The United States Department of Agriculture (USDA) Under Secretary for Natural Resources and Environment Ann Mills yesterday announced projects in Pennsylvania and New Jersey that will receive over $15 million to improve water quality in the Delaware River Watershed as part of the new Regional Conservation Partnership Program (RCPP).
RCPP focuses on public-private partnerships to enable private companies, local communities and other non-government partners a way to invest in conservation efforts to help keep our private land resilient and water clean.
Awarded funds will be dedicated to installing conservation practices and easements in northeastern Pennsylvania and New Jersey to accomplish a wide diversity of agricultural and natural resource goals such as improving water and soil quality, restoring fish and wildlife habitat and preserving working agricultural and forest lands.
In addition to USDA financial assistance funds, partners will expand upon conservation efforts of the Natural Resources Conservation Service (NRCS) by contributing funds and in-kind services such as outreach and technical assistance. According to partner Jim Baird, Mid-Atlantic Director of American Farmland Trust (AFT), “These funds will directly support AFT’s core focus, sustaining economically viable, well managed farmland for future generations.”
“Partners are seeing the value of conservation and investing in their future,” Mills said. “These partnerships are forging a new path for getting conservation on the ground and are providing opportunities for communities to have a voice and ownership in protecting and improving our natural resources. The Regional Conservation Partnership Program ushers in a new era of conservation, and we’re excited about the down-the-road benefits from this new Farm Bill program.”
The projects announced today include the following:
Delaware River Watershed Working Lands Conservation and Protection Partnership
Lead partner: American Farmland Trust
Lead States: Pennsylvania and New Jersey
USDA Funding: $13 million
To address water quality and quantity concerns partners will further the implementation of conservation systems through NRCS by offering financial and technical assistance to install conservation and restoration practices, as well as land protection easements. Private funding will encourage participation by some who prefer not to use government funding. Partners anticipate working with more than 600 farmers and forest landowners on 35,000 acres in this important region.

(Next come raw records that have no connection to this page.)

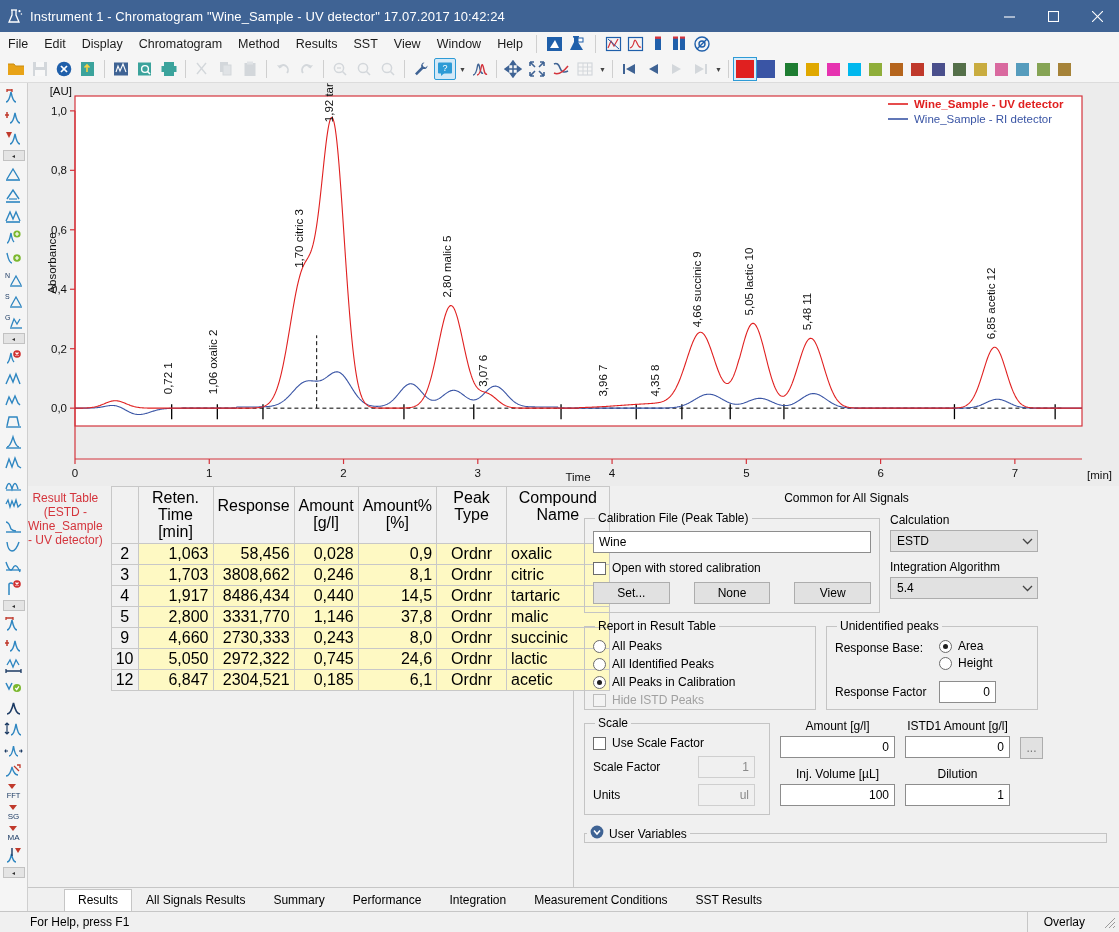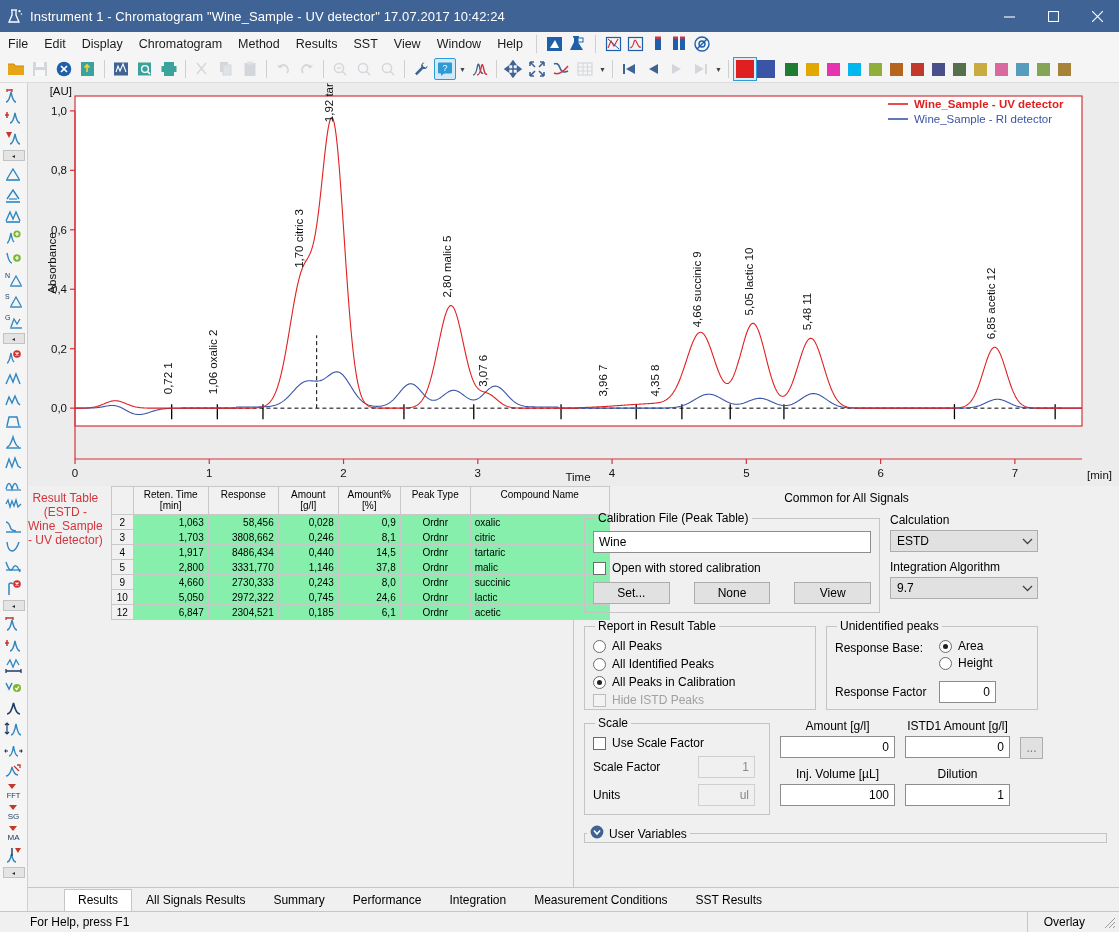--- a/index.html
+++ b/index.html
@@ -64,21 +64,21 @@
   .chartpane { height:403px; background:#ececec; position:relative; flex:none; }
   .chartpane svg { display:block; }
 
   
   .lower { flex:1; display:flex; min-height:0; background:#f0f0f0; }
   .lower-left { width:546px; flex:none; border-right:1px solid #c6c6c6; display:flex; }
   .lower-right { flex:1; min-width:0; }
 
   .rt-title { text-align:center; color:#d4343c; font-size:12px; padding:5px 0 4px; }
   .rt-wrap { padding:0 8px; }
-  table.rt { border-collapse:collapse; width:499px; background:#86efac; font-size:10px; }
+  table.rt { border-collapse:collapse; width:499px; background:#fef9c3; font-size:16px; }
   table.rt th, table.rt td { border:1px solid #c8c8c8; padding:1px 4px; height:15px; }
   table.rt th { background:#f1f1f1; font-weight:normal; text-align:center; line-height:1.05; padding:3px 4px; }
   table.rt td.num { text-align:right; }
   table.rt td.ctr { text-align:center; }
   table.rt td.idx { text-align:center; background:#f1f1f1; width:22px; }
   table.rt td.txt { text-align:left; }
 
   
   .cfs-title { text-align:center; font-size:12px; padding:5px 0 6px; }
   fieldset.gb { border:1px solid #c4c4c4; margin:0; padding:6px 8px 8px; position:relative; }
@@ -846,21 +846,21 @@
               <div class="sel-box">
                 <span class="cv">ESTD</span>
                 <span>
                   <svg width="11" height="8">
                       <path d="M1 2 L5.5 6.5 L10 2" fill="none" stroke="#444" stroke-width="1.3"></path>
                     </svg>
                 </span>
               </div>
               <div class="lbl" style="margin:8px 0 3px">Integration Algorithm</div>
               <div class="sel-box">
-                <span class="cv">9.7</span>
+                <span class="cv">5.4</span>
                 <span>
                   <svg width="11" height="8">
                       <path d="M1 2 L5.5 6.5 L10 2" fill="none" stroke="#444" stroke-width="1.3"></path>
                     </svg>
                 </span>
               </div>
             </div>
           </div>
 
           <div style="display:flex; gap:10px; padding:6px 12px 0 10px;">

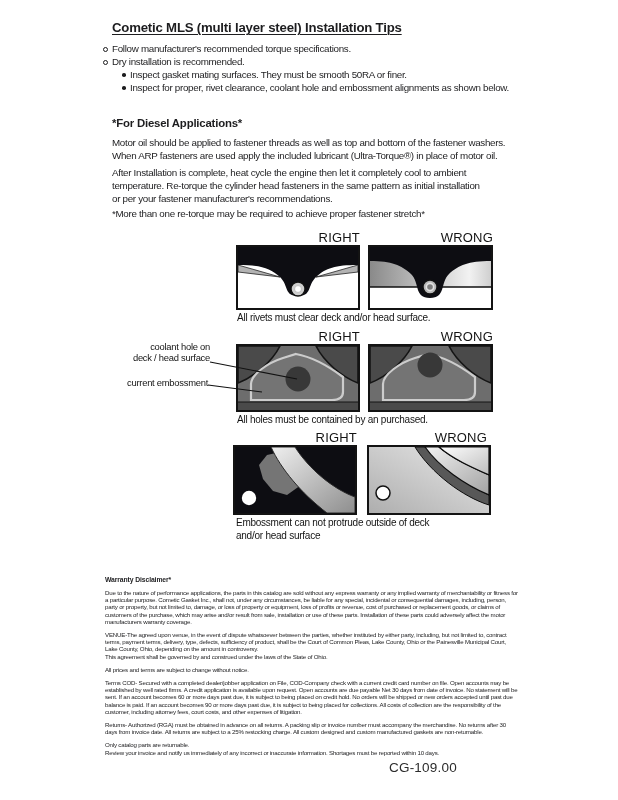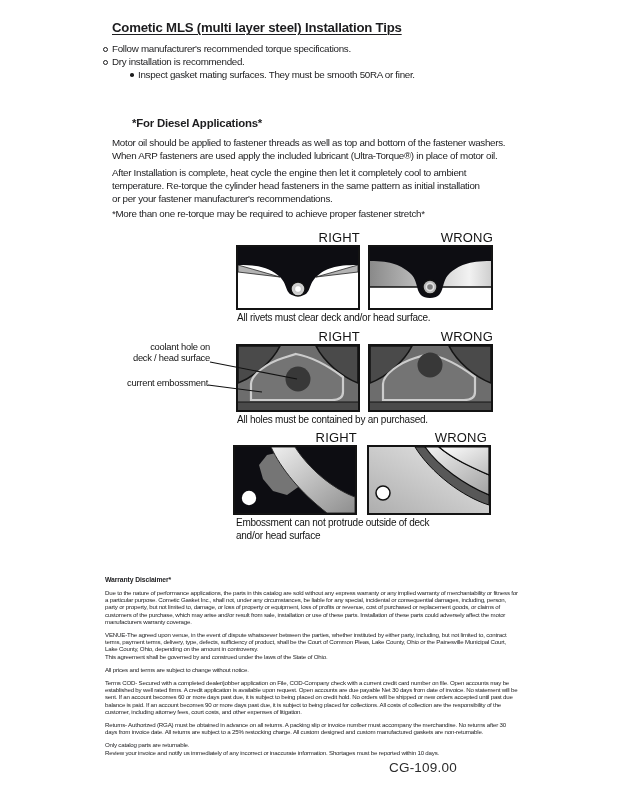--- a/index.html
+++ b/index.html
@@ -15,26 +15,26 @@
     left:112px;top:20px;font-size:13.2px;font-weight:bold;letter-spacing:-0.2px;
     text-decoration:underline;text-underline-offset:2px;text-decoration-thickness:1.4px;
   }
   .body-txt{font-size:9.8px;letter-spacing:-0.3px;line-height:13px;}
   .bullets{left:103px;top:42px;width:440px;}
   .b-item{position:relative;padding-left:9px;}
   .b-item::before{
     content:"";position:absolute;left:0;top:4.6px;width:3px;height:3px;
     border:1px solid #1d1d1f;border-radius:50%;
   }
-  .sb-item{position:relative;margin-left:27px;padding-left:8px;}
+  .sb-item{position:relative;margin-left:19px;padding-left:8px;}
   .sb-item::before{
     content:"";position:absolute;left:0;top:5px;width:3.6px;height:3.6px;
     background:#1d1d1f;border-radius:50%;
   }
-  .section-head{left:112px;top:117px;font-size:11.4px;font-weight:bold;letter-spacing:-0.2px;margin-left:20px;}
+  .section-head{left:112px;top:117px;font-size:11.4px;font-weight:bold;letter-spacing:-0.2px;}
   .para1{left:112px;top:136px;width:450px;}
   .para2{left:112px;top:166px;width:450px;}
   .note{left:112px;top:207px;width:450px;}
 
   .dlabel{font-size:13px;letter-spacing:0.2px;text-align:right;color:#141414;}
   .panel{position:absolute;border:2px solid #131313;background:#fff;line-height:0;}
   .caption{font-size:10px;letter-spacing:-0.25px;line-height:12.5px;color:#141414;}
 
   .callout{font-size:9.4px;letter-spacing:-0.25px;line-height:10.5px;text-align:right;color:#141414;}
 
@@ -46,20 +46,21 @@
 </style>
 </head>
 <body>
 
 <div class="abs title">Cometic MLS (multi layer steel) Installation Tips</div>
 
 <div class="abs bullets body-txt">
   <div class="b-item">Follow manufacturer's recommended torque specifications.</div>
   <div class="b-item">Dry installation is recommended.</div>
   <div class="sb-item">Inspect gasket mating surfaces.  They must be smooth 50RA or finer.</div>
+  <div class="sb-item">Inspect for proper, rivet clearance, coolant hole and embossment alignments as shown below.</div>
 </div>
 
 <div class="abs section-head">*For Diesel Applications*</div>
 <div class="abs para1 body-txt ml">Motor oil should be applied to fastener threads as well as top and bottom of the fastener washers.
 When ARP fasteners are used apply the included lubricant (Ultra-Torque®) in place of motor oil.</div>
 <div class="abs para2 body-txt ml">After Installation is complete, heat cycle the engine then let it completely cool to ambient
 temperature. Re-torque the cylinder head fasteners in the same pattern as initial installation
 or per your fastener manufacturer's recommendations.</div>
 <div class="abs note body-txt">*More than one re-torque may be required to achieve proper fastener stretch*</div>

Productive Farms and Clean Streams for Berks and Chester Counties
Lead Partner: Stroud Water Research Center
Lead State: Pennsylvania
USDA Funding: $1.5 million
This partnership project will focus on improving water quality in Berks and Chester Counties by reducing nutrients and sediments in surface and groundwater and improving fish and wildlife habitat. Various methods to provide cost-effective conservation practices to farmers will be used to help address water quality, soil erosion, fish and wildlife habitat, and air quality.
Delaware Bay Soil and Water Quality Protection Initiative
Lead Partner: New Jersey Conservation Foundation
Lead State: New Jersey
USDA Funding: $700,000
The New Jersey Conservation Foundation (NJCF) will focus on protecting farm and forestland in the Delaware Bay area of New Jersey through easement acquisitions and by increasing participation in NRCS conservation programs. As more farmers implement conservation practices, land will be maintained and improved for future generations.
Nationally, more than 600 pre-proposals were submitted for RCPP in 2014. Of those, more than 200 were invited to submit full proposals. “With so many strong project proposals, the project selection process was extremely competitive. RCPP is a 5-year $1.2 billion USDA commitment; projects not selected in this first year may be eligible in subsequent years,” Mills said.
For more information on RCPP projects, visit www.nrcs.usda.gov.
The next announcement of program funding for fiscal year 2016 will be made later in the year.